Republican Downfall Happened When GOP Aligned Themselves With Evangelicals

Culture

There is something inherently attractive about pulling back the veil and exposing how something actually is. Mike Lofgren, a  former GOP insider fancies himself something of an insider, a fly on the wall of Republican life. His piece in Salon, “Religion destroyed my party” evinces something of resentment and a victim mentality within Lofgren. I call bull. I too am an insider, though for evangelical Christianity, and while I am more than willing to grant the truth of Lofgren’s argument, he only presents half the story.

Throughout the piece Lofgren rightly harangues the religious right for hypocrisy, on the one hand spotlighting so-called ‘pro-family’ politicians who eventually show their true colors via infidelity, sex scandals, and divorce. When caught, apologies are given and the perps are let back into the fold. The religious right seems to have a short memory as this scenario has played itself out numerous times on the national stage. This, says Lofgren, is an example of cheap grace, a.k.a., forgiveness in the absence of any real repentance or change of behavior. Says Lofgren, “The religious right is willing to overlook a politician’s individual foibles, no matter how poor an example he or she may make, if they publicly identify with fundamentalist values.” The unspoken trade-off at work is that as long as religious true believers keep voting, GOP politicians will mouth vague platitudes in line with conservative Christian ideology. I don’t think future generations of evangelicals will make this trade, as it is increasingly the case that the self-proclaimed family men have skeletons in their closets.

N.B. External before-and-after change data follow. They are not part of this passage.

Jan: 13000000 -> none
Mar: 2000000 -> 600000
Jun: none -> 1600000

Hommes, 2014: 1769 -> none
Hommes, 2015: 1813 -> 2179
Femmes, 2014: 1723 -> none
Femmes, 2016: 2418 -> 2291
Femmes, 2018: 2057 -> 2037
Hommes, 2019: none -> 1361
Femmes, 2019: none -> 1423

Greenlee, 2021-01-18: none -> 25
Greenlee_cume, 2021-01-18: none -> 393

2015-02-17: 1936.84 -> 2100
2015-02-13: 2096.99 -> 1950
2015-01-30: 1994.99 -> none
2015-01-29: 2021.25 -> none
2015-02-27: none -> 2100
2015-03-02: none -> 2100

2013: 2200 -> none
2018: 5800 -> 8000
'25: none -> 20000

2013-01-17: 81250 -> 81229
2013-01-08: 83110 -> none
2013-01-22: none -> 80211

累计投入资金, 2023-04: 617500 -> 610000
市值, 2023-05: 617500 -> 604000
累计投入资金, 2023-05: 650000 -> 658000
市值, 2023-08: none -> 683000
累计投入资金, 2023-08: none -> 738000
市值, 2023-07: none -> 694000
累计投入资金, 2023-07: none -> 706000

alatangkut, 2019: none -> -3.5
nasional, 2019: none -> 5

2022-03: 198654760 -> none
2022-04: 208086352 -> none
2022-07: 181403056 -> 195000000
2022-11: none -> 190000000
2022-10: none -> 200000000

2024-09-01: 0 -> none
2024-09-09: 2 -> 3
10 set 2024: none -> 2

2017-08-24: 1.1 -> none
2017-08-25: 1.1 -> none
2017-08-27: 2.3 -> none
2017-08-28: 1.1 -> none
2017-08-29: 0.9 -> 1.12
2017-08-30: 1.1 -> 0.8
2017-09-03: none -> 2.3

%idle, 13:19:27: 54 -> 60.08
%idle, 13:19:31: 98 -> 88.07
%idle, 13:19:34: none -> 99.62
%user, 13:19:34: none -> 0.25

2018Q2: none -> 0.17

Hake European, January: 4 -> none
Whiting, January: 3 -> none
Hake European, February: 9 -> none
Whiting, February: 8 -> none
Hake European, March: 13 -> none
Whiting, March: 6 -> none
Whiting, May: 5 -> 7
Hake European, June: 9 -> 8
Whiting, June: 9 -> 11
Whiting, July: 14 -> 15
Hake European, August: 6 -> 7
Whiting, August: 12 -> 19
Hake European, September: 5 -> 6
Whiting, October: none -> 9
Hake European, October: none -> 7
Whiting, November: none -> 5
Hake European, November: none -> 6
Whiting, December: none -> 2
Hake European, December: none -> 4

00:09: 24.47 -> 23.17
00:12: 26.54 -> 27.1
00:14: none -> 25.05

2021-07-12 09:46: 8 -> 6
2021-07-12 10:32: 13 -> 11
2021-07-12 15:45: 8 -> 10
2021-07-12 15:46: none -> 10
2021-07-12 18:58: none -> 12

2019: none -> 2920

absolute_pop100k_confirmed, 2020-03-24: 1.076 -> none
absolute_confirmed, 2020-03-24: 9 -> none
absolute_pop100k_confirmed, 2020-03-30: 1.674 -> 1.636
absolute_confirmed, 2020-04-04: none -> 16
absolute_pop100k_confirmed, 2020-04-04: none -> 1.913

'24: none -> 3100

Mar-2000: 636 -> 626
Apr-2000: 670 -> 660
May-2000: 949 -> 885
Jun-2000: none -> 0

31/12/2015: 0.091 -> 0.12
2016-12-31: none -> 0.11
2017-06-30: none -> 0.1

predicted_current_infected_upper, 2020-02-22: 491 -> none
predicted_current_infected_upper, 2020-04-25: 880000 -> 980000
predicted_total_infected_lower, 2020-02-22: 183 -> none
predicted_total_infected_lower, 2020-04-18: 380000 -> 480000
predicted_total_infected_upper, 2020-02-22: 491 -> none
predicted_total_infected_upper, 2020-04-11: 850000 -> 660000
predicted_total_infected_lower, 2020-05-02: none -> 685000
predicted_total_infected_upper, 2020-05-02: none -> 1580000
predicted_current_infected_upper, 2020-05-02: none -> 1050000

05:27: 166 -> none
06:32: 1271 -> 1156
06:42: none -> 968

But, the Republican Party is no innocent victim. I find the very title of Lofgren’s piece off-putting because he wants to play the victim, as if suddenly all these religious zealots rode in on horses and stormed the castle of Republicanism. If history really played out the way Lofgren wants us to believe, how would it even be possible that the Republicans could be overtaken by such slack-jawed yokels as he paints evangelical Protestants? The truth is whatever level of partnership that has existed between evangelicals and the Republican Party, the benefits have been mutual. Nobody put a gun to any politician's head and made him or her be a “social” conservative. No doubt many Christians looked to the political process to enforce their vision of the good on the world, but many politicians looked back and those Christians and saw votes, if only they said the right things and sponsored the right legislation.

Perhaps what I find most disturbing about Lofgren’s piece is that, whatever he thinks about religious believers, he doesn’t take us especially seriously. The spiritual and moral vision that powers religious conservatism is over his head, like a joke that utilizes logic he is unfamiliar with. Says Lofgren, “If the American people poll more like Iranians or Nigerians than Europeans or Canadians on questions of evolution, scriptural inerrancy, the presence of angels and demons, and so forth, it is due to the rise of the religious right.”

And yet, it was beliefs very much like these that fueled powerful movements such as abolitionism and the civil rights movement. It is a serious moral vision that fuels evangelical political life, even if the articulation of it leaves much to be desired. As theologian Russell Moore explains, Southern Baptist political action for instance was rooted not in some overarching political strategy, but most often in an Evangelical intuitionism — a sense of what ought to be … Southern Baptists were not co-opted by Republican politicians or professional culture warriors. As they reflected on their deeply held commitments to a biblical worldview and Evangelical conversionism, they found allies in others who understood that the culture wars were about more than just “culture” in the abstract, but about issues directly related to Christian worship and submission to biblical authority. In other words, when confronted with a culture hostile to the biblical understanding of the good and the true, biblically orthodox Southern Baptists spoke reflexively from intuitions rooted in a biblically informed worldview and joined with those who thought similarly.

The mistake many politically active Christians have made is being naïve about the motivations of many of the politicians they have championed. Another would be trying to make the work of the church the work of the state. And of course, the quality of evangelical discourse, in both popular and public spheres, leaves much to be desired.

Lofgren wrongly blames “religion” for destroying his party, but I’m not sure quite what he expected of religious believers. The intellectual content of social conservatism was always there, and therefore was always going to find expression in Christians’ political lives. Moreover, it was self-identified Republicans who partnered with the religious right. They made the bed. Now we all lie in it.